-- Record extracts follows --
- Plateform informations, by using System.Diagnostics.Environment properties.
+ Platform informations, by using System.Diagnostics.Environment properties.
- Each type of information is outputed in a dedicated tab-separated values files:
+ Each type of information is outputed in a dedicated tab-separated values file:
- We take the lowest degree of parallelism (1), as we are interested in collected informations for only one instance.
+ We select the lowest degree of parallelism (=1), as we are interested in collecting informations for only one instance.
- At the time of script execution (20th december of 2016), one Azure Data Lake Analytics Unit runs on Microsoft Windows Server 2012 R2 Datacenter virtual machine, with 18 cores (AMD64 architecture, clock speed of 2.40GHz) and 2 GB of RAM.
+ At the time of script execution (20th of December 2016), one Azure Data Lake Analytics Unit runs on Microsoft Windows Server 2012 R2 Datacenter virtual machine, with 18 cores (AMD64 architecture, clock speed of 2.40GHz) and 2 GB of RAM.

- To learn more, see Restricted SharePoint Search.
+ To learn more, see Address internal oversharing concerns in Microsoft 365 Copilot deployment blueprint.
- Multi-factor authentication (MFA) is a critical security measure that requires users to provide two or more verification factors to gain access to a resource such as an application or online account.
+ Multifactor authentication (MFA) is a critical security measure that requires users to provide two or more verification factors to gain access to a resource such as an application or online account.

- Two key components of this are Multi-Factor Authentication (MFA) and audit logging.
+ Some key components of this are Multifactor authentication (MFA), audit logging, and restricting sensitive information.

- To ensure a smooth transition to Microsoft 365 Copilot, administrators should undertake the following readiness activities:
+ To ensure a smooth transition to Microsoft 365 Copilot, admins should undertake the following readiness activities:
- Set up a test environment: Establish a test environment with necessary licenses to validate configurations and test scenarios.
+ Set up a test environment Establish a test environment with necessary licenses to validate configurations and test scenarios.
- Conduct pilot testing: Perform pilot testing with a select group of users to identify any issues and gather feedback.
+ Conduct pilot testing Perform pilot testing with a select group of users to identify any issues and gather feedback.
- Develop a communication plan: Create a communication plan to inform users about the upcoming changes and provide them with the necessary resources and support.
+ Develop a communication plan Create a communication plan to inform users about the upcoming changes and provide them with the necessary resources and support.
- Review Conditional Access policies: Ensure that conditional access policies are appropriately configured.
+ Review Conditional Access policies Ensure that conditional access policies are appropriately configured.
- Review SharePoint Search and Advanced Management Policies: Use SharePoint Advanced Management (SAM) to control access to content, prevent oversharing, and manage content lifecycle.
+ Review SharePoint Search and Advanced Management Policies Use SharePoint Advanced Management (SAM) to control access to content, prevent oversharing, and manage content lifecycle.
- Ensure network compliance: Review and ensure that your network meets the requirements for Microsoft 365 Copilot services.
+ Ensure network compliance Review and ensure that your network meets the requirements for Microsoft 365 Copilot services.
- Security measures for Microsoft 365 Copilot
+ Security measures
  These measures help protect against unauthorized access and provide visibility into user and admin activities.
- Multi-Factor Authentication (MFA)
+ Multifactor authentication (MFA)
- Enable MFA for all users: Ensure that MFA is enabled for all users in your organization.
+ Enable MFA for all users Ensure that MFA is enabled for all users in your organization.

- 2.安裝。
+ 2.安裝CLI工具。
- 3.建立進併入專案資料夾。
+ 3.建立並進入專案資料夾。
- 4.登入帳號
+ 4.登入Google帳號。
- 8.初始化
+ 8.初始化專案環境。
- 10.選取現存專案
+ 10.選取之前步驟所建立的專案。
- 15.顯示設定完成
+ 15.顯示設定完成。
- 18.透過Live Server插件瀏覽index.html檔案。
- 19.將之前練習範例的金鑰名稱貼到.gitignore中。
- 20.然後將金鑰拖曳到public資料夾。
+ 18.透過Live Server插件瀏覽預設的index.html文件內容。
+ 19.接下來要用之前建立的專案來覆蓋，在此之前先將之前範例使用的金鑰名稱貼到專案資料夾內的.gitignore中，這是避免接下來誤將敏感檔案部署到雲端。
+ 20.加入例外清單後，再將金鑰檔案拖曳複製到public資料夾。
-- Record extracts concluded --
**Task to complete:** Find the word "communication" in the records. Copy every line it appears in.

**Your solution:**
- Develop a communication plan: Create a communication plan to inform users about the upcoming changes and provide them with the necessary resources and support.
+ Develop a communication plan Create a communication plan to inform users about the upcoming changes and provide them with the necessary resources and support.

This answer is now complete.